(Items from a data source)
──────────────────────────────
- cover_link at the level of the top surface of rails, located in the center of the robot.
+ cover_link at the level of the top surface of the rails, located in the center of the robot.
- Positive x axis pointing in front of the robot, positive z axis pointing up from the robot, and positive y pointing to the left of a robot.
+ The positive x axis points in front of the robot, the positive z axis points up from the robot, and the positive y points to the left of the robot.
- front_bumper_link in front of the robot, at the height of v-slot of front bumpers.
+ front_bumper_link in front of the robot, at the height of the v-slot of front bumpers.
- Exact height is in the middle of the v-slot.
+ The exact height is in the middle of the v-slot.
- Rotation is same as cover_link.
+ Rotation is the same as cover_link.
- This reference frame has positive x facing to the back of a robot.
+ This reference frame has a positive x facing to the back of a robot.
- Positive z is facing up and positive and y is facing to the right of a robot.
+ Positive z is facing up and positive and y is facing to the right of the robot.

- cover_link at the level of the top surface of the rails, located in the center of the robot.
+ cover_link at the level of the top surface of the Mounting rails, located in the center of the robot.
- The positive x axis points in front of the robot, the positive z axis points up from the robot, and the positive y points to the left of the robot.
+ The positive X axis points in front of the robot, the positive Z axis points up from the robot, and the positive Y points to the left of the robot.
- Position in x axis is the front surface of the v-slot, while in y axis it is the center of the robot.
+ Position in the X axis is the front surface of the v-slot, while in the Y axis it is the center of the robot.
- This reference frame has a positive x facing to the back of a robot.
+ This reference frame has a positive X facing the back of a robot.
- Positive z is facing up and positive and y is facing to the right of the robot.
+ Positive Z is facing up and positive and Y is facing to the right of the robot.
──────────────────────────────
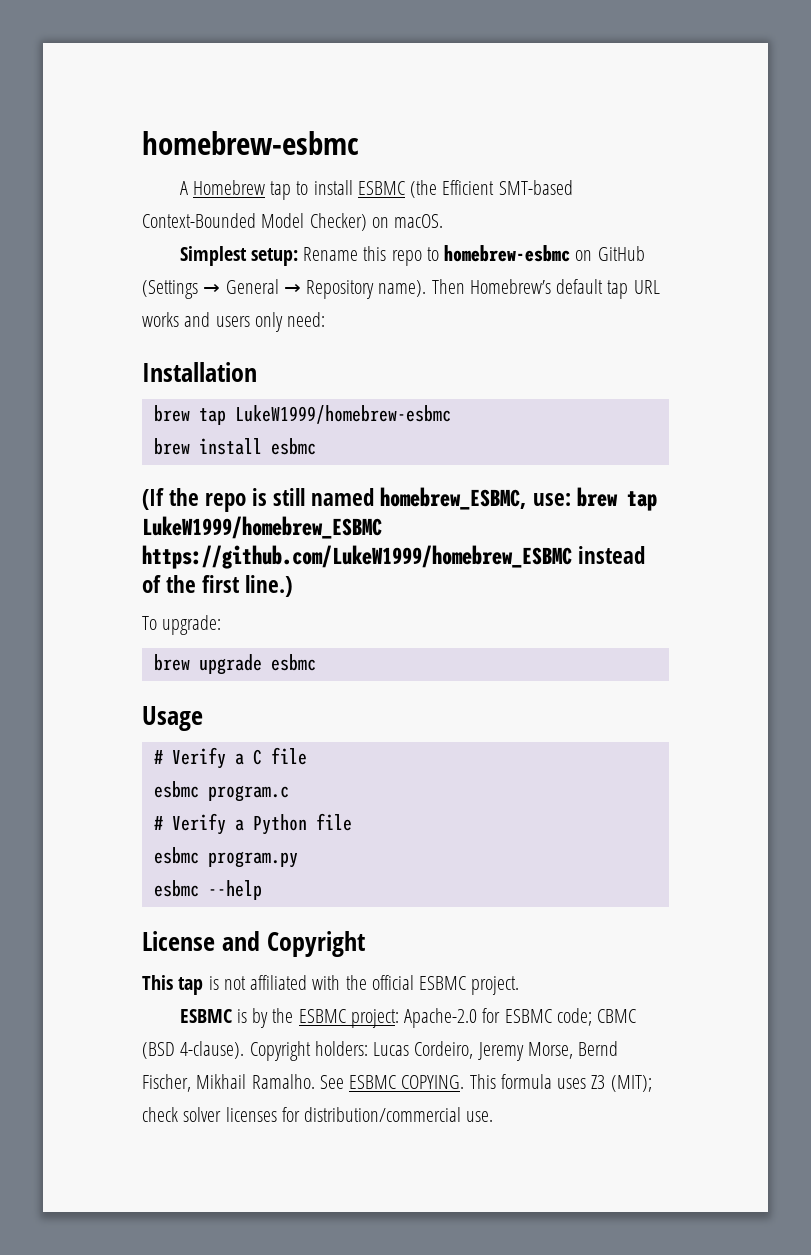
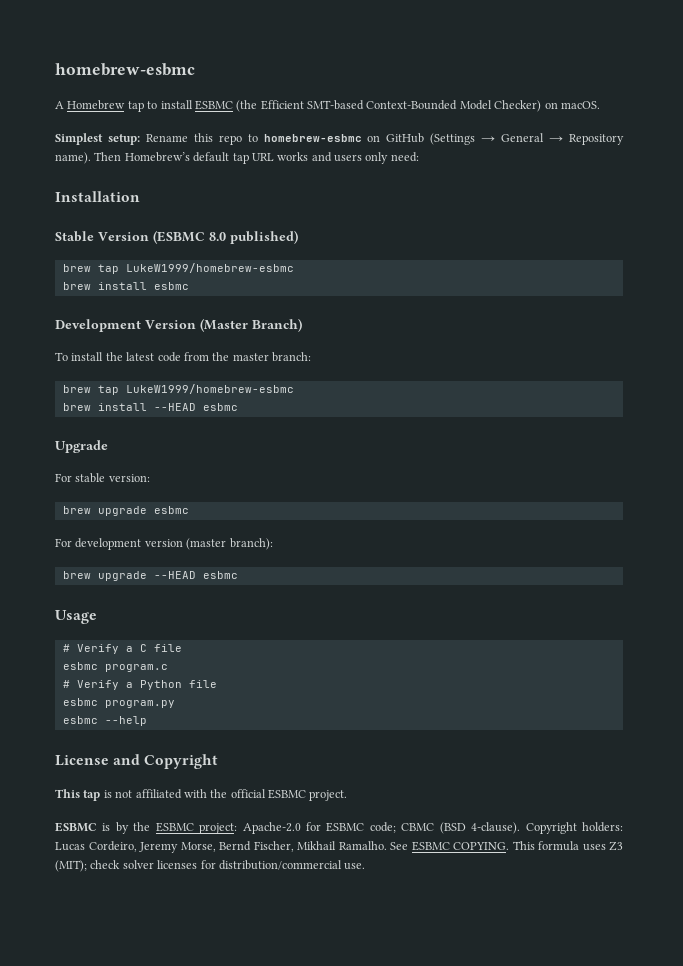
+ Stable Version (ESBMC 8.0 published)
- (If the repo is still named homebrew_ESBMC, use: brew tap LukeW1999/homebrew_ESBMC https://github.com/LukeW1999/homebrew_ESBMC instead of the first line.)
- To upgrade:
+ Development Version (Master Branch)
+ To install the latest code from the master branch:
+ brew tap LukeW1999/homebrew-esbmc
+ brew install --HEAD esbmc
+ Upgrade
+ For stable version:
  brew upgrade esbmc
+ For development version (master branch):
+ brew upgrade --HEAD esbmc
──────────────────────────────
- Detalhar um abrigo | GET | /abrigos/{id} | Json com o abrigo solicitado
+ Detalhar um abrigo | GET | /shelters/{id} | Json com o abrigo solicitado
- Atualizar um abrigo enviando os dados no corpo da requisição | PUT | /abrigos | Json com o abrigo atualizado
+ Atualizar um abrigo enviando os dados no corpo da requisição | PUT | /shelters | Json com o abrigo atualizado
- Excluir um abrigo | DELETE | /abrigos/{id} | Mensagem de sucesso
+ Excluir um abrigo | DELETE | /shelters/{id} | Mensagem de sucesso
──────────────────────────────
## Instructions for the task
Which lines above contain the word "bumpers"? List them.

## Written response
- front_bumper_link in front of the robot, at the height of v-slot of front bumpers.
+ front_bumper_link in front of the robot, at the height of the v-slot of front bumpers.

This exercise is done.